United States Poet Laureate
- In office 2022–2025
- Preceded by: Joy Harjo
- Succeeded by: Arthur Sze

Website
- adalimon.com

= Ada Limón =

American poet (born 1976)

Ada Limón (born March 28, 1976) is an American poet. On July 12, 2022, she was named the 24th United States poet laureate by the Librarian of Congress. This made her the first Latina to be Poet Laureate of the United States. She is married to Lucas Marquardt.

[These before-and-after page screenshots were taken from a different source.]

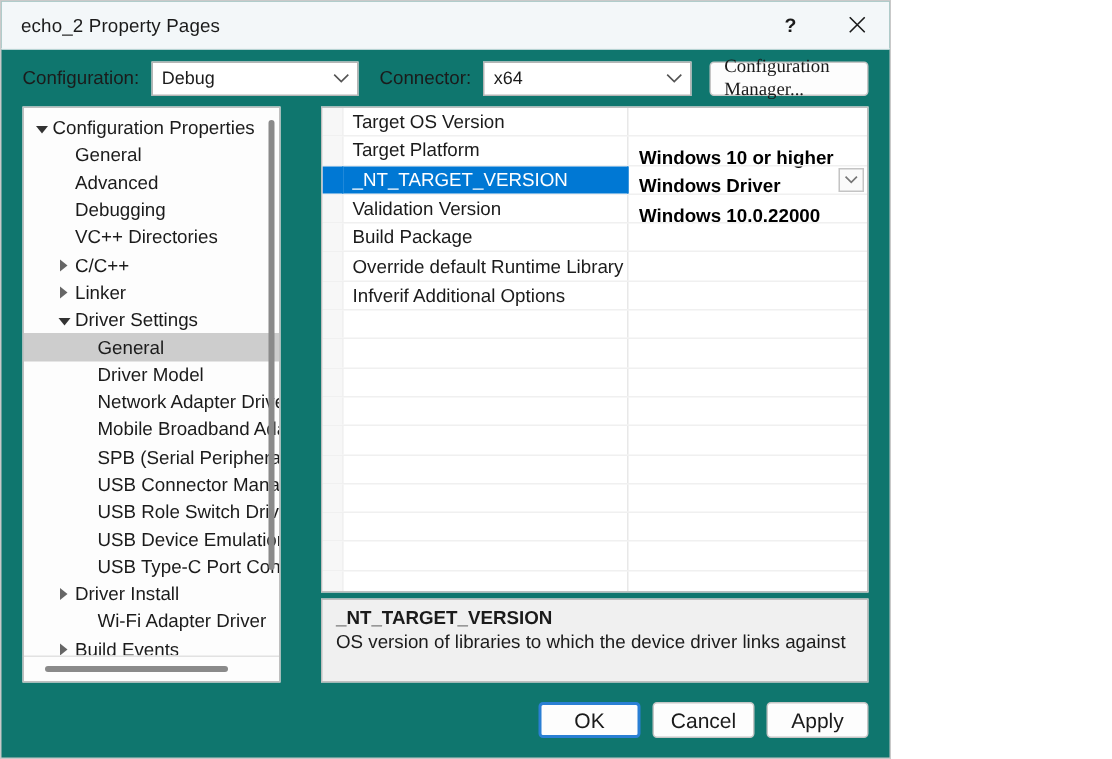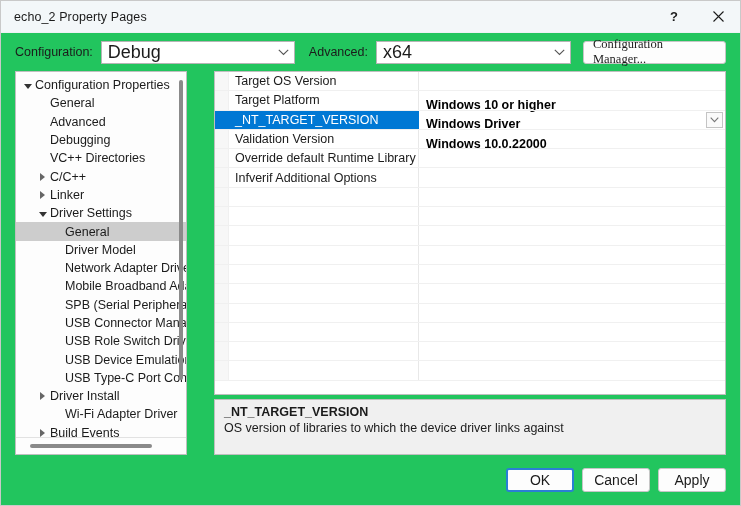--- a/index.html
+++ b/index.html
@@ -5,22 +5,22 @@
   html, body {
     margin: 0; padding: 0;
     width: 741px; height: 506px;
     overflow: hidden;
     background: #ffffff;
     font-family: "Liberation Sans", sans-serif;
     -webkit-font-smoothing: antialiased;
   }
   .dialog {
     position: absolute; left: 0; top: 0;
-    width: 741px; height: 506px;
-    background: #22c55e;
+    width: 594px; height: 506px;
+    background: #0f766e;
     border: 1px solid #c9c9c9;
     box-sizing: border-box;
     display: flex; flex-direction: column;
   }
 
   
   .titlebar {
     height: 31px; min-height: 31px;
     background: #f3f7f9;
     display: flex; align-items: center;
@@ -47,21 +47,21 @@
     box-sizing: border-box;
   }
   .lbl { font-size: 12.5px; color: #1b1b1b; }
   .combo {
     position: relative;
     height: 23px;
     background: #ffffff;
     border: 1px solid #b5b5b5;
     box-sizing: border-box;
     display: flex; align-items: center;
-    font-size: 18px; color: #1b1b1b;
+    font-size: 12px; color: #1b1b1b;
     padding-left: 6px;
     cursor: default;
   }
   .combo .cval { flex: 1; overflow: hidden; white-space: nowrap; }
   .combo .chev {
     width: 20px; display:flex; align-items:center; justify-content:center;
     color: #444;
   }
   #cfg-combo { width: 199px; margin-left: 8px; }
   #plat-combo { width: 200px; margin-left: 8px; }
@@ -255,21 +255,21 @@
   <div class="configbar">
     <span class="lbl">Configuration:</span>
     <div class="combo" id="cfg-combo">
       <span class="cval">Debug</span>
       <span class="chev">
         <svg width="11" height="7" viewBox="0 0 11 7">
           <path d="M0.8 0.8 L5.5 5.4 L10.2 0.8" stroke="#555" stroke-width="1.1" fill="none"></path>
         </svg>
       </span>
     </div>
-    <span class="lbl" style="margin-left:14px;">Advanced:</span>
+    <span class="lbl" style="margin-left:14px;">Connector:</span>
     <div class="combo" id="plat-combo">
       <span class="cval">x64</span>
       <span class="chev">
         <svg width="11" height="7" viewBox="0 0 11 7">
           <path d="M0.8 0.8 L5.5 5.4 L10.2 0.8" stroke="#555" stroke-width="1.1" fill="none"></path>
         </svg>
       </span>
     </div>
     <div class="cfgmgr-btn">Configuration Manager...</div>
   </div>
@@ -403,20 +403,25 @@
               </svg>
             </div>
           </div>
           <div class="grow">
             <div class="gutter"></div>
             <div class="gname">Validation Version</div>
             <div class="gval"></div>
           </div>
           <div class="grow">
             <div class="gutter"></div>
+            <div class="gname">Build Package</div>
+            <div class="gval"></div>
+          </div>
+          <div class="grow">
+            <div class="gutter"></div>
             <div class="gname">Override default Runtime Library</div>
             <div class="gval"></div>
           </div>
           <div class="grow">
             <div class="gutter"></div>
             <div class="gname">Infverif Additional Options</div>
             <div class="gval"></div>
           </div>
           <div class="grow filler">
             <div class="gutter"></div>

== Early life and education ==
Limón, who is Mexican-American, grew up in Sonoma, California. She is the daughter of Ken Limón and Stacia Brady; Brady often provides the cover art for Limón's books.

Limón says she developed a love for poetry in high school, despite dedicating her extracurricular activities to theatrical productions. She attended the drama school at the University of Washington. After taking writing courses from professors including Colleen J. McElroy, she went on to receive her MFA from New York University in 2001, where she studied with Sharon Olds, Philip Levine, Marie Howe, Mark Doty, Agha Shahid Ali, and Tom Sleigh.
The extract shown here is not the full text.